Fenerbahçe ikinci yarıya Amrabat ile başlarken daha istekli ve ataktı ama Galatasaray savunma hattında delik açamıyordu. Fenerbahçe’nin savunması ileri çıkıp açık alanda oynamaya başlayınca daha çok hata da yapmaya başlamıştı. Yunus’un taşıdığı topta Osimhen’in kaçırdığı gol fırsatı böyle bir hatadan gelmişti. Sarı Kırmızılılarda farkı 3’e çıkaran gol yine bir orta saha futbolcusundan geldi. Son iki haftanın yıldızı Sara nefis bir gole imza atarak skoru 3-0’a getirdi.
Fenerbahçe uğraşıyor ama Galatasaray’ın oyundaki üstünlüğünü kıramıyordu. Jose Mourinho, Tadic- İrfan Can hamlesini yaptığında çok geç kalmıştı, yürüyen ve çok etkisiz kalan Tadic’e çook uzun süre tahammül etmişti.
Sarı Lacivertliler moral bozucu farka rağmen maçtan kopmadı ve Dzeko’nun penaltı golüyle tekrar oyuna asıldı. Ama karşısında çelikleşen bir savunma hattı bulmuştu. Üstelik Fenerbahçe savunma hattında geniş boşluklar bulan Galatasaray tehlikeli ataklarla geliyordu. Yunus’un ofsayt nedeniyle iptal edilen golü tabelanın her an yeniden değişebileceğinin işaretiydi.
Mourinho kaybedecek bir şeyi kalmadıktan sonra oyun planından vazgeçip şapkasından tavşan çıkarmaya karar verdi. En-Nesyri’yi de oyuna atıp çift santrfora döndü. Ama tren kaçmıştı.
Galatasaray’da aksayan, vasat oynayan isim yoktu. Takım olarak kazandılar. Fenerbahçe’de ise Maximin dışında etkili isim yoktu, takım olarak kaybettiler.
Sonuç olarak Jose Mourinho’nun makina düzeninde işleyen Galatasaray’a karşı bir planının olmadığı ortaya çıktı. Gerçekten de rakibini yatarak izlemiş!

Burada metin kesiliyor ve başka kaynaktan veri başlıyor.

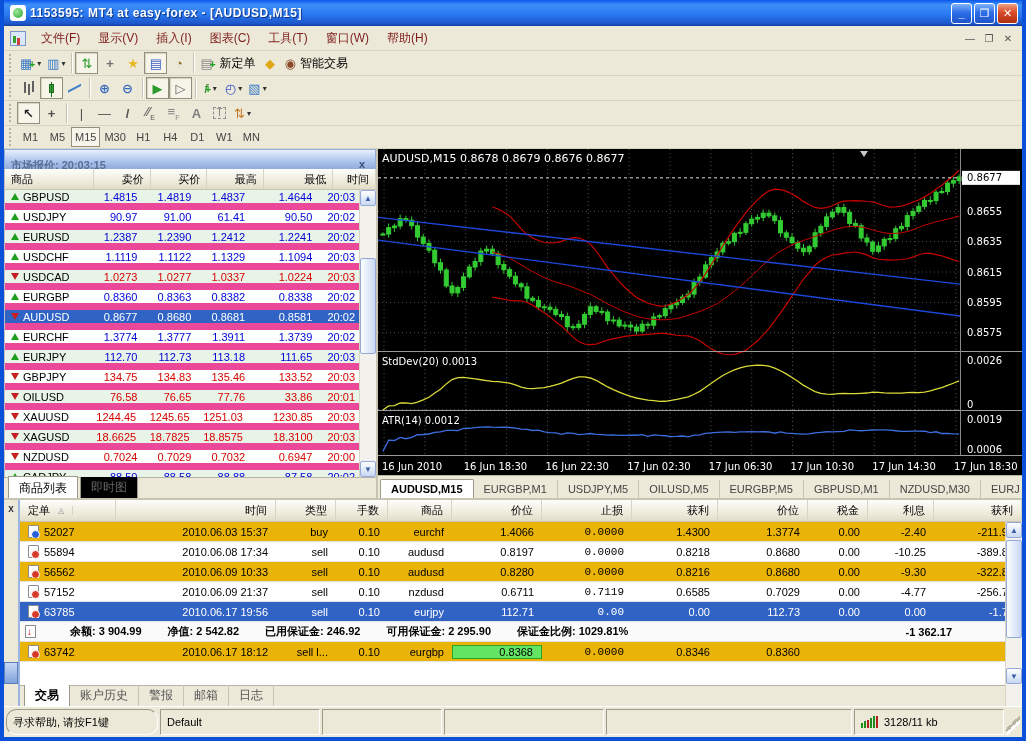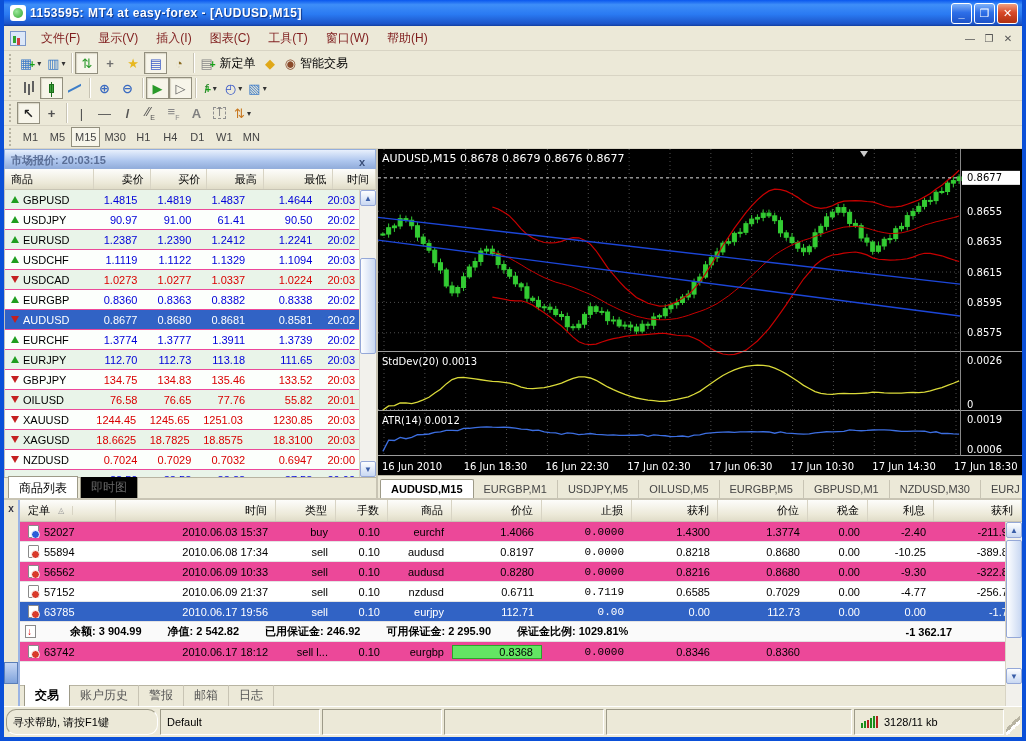--- a/index.html
+++ b/index.html
@@ -41,7 +41,7 @@
   .main{flex:0 0 349px;display:flex;overflow:hidden;}
   
   .mw{width:374px;flex:0 0 374px;border-right:2px solid #C8C4B4;display:flex;flex-direction:column;background:#fff;}
-  .mw-title{height:20px;background:linear-gradient(180deg,#E8F0FC,#AEC6EE 60%,#93AEDC);color:#5A6E96;font-weight:bold;display:flex;align-items:flex-end;padding:0 6px;border:1px solid #94AEDC;gap:46px;}
+  .mw-title{height:20px;background:linear-gradient(180deg,#E8F0FC,#AEC6EE 60%,#93AEDC);color:#5A6E96;font-weight:bold;display:flex;align-items:flex-start;padding:8px 6px;border:1px solid #94AEDC;gap:46px;}
   .mw-close{margin-left:auto;color:#3A4E78;font-weight:bold;font-size:11px;width:14px;text-align:center;}
   .mw-body{flex:1;position:relative;overflow:hidden;border-left:1px solid #C0C0C0;}
   .mw-hdr{height:21px;display:flex;background:linear-gradient(180deg,#FDFDFB,#ECE9D8 70%,#E0DCC8);border-bottom:1px solid #C8C4B4;}

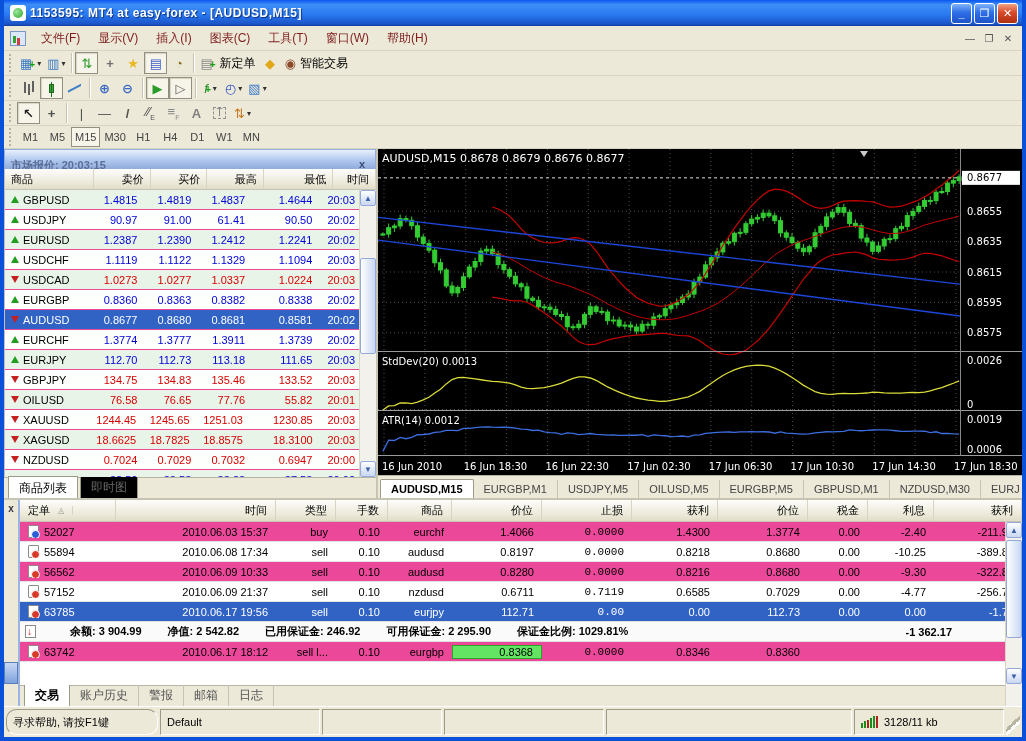--- a/index.html
+++ b/index.html
@@ -47,7 +47,7 @@
   .mw-hdr{height:21px;display:flex;background:linear-gradient(180deg,#FDFDFB,#ECE9D8 70%,#E0DCC8);border-bottom:1px solid #C8C4B4;}
   .mw-hdr span{display:flex;align-items:center;padding:0 6px;border-right:1px solid #D8D4C4;color:#000;}
   .mw-rows{position:absolute;top:21px;left:0;right:17px;bottom:0;}
-  .mw-row{height:20px;display:flex;align-items:center;border-bottom:1px solid #ec4899;}
+  .mw-row{height:20px;display:flex;align-items:center;border-bottom:7px solid #ec4899;}
   .mw-row:nth-child(odd){background:#E9F4E9;}
   .mw-row:nth-child(even){background:#FCFFFC;}
   .mw-row.sel{background:#3163C5 !important;}

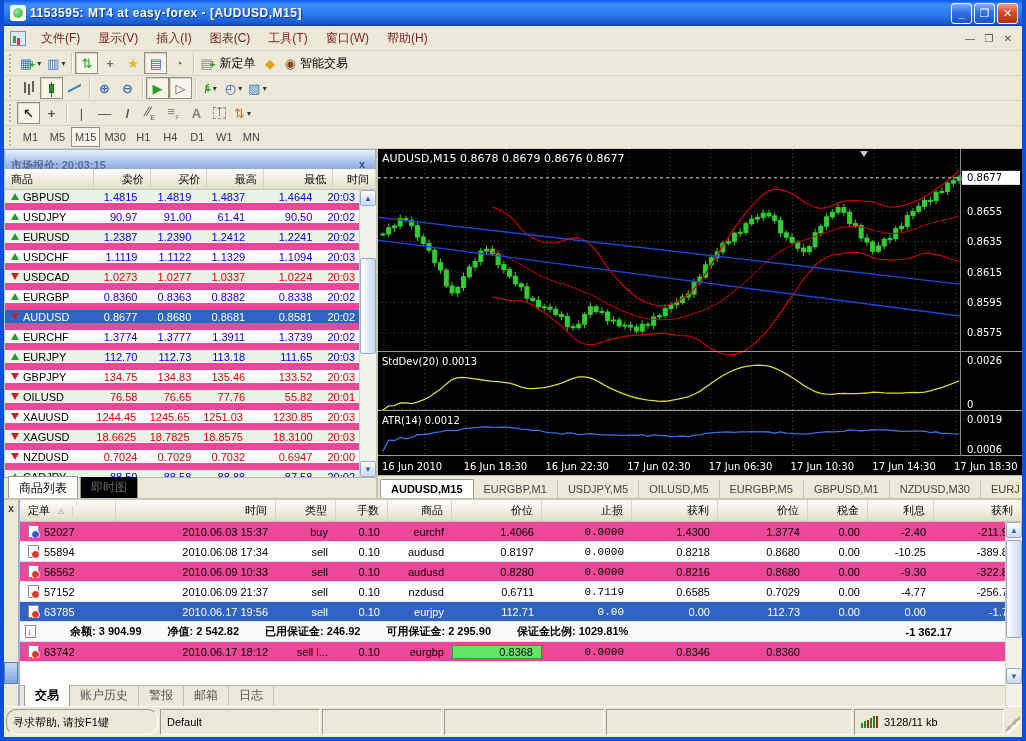--- a/index.html
+++ b/index.html
@@ -406,7 +406,7 @@
               <span class="c num c1">76.58</span>
               <span class="c num c2">76.65</span>
               <span class="c num c3">77.76</span>
-              <span class="c num c4">55.82</span>
+              <span class="c num c4">33.86</span>
               <span class="c num c5">20:01</span>
             </div>
             <div class="mw-row down">

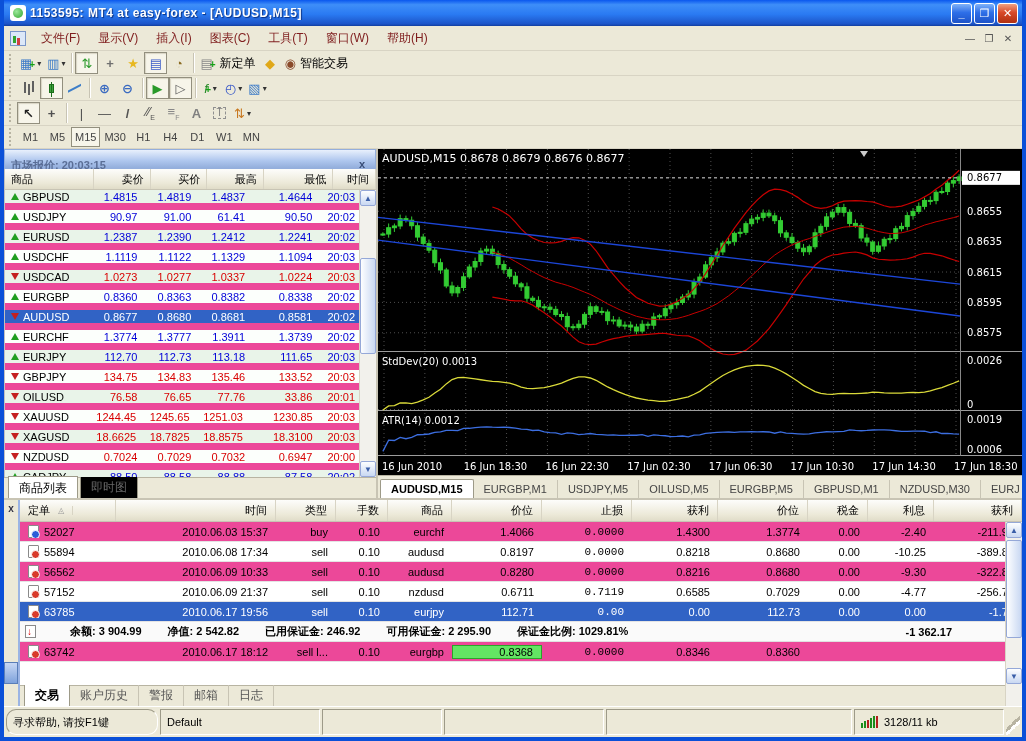--- a/index.html
+++ b/index.html
@@ -84,7 +84,7 @@
   .t-hdr span.hL{justify-content:flex-start;}
   .t-rows{flex:1;background:#fff;position:relative;}
   .t-row{height:20px;display:flex;align-items:center;border-bottom:1px solid #E4E4E4;color:#000;}
-  .t-row.alt{background:#ec4899;}
+  .t-row.alt{background:#eab308;}
   .t-row.sel{background:#3163C5;color:#fff;}
   .tc{padding:0 8px;text-align:right;white-space:nowrap;overflow:hidden;}
   .tcL{text-align:left;display:flex;align-items:center;gap:5px;}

Buna karşın Okan Buruk’un takımı her geçen gün; Büyük İskender’in, Cengiz Han’ın, Timur’un yenilmez fetih ordularına, savaş makinalarına dönüşmeye başladı. Fenerbahçe ne yaparsa yapsın, kadrosundan hocasına kimi alırsa alsın bu makina karşısında sonuç alamıyor.
- Haftada lig bitmez, bu yenilgi ile Fenerbahçe de bitmez ama anlaşılan işleri artık daha zor olacak. Görünen o ki Galatasaray’ın karşısındaki en ciddi tehlike olarak, Süper Kupa’da kendisine ağır bir ders veren Beşiktaş kalacak.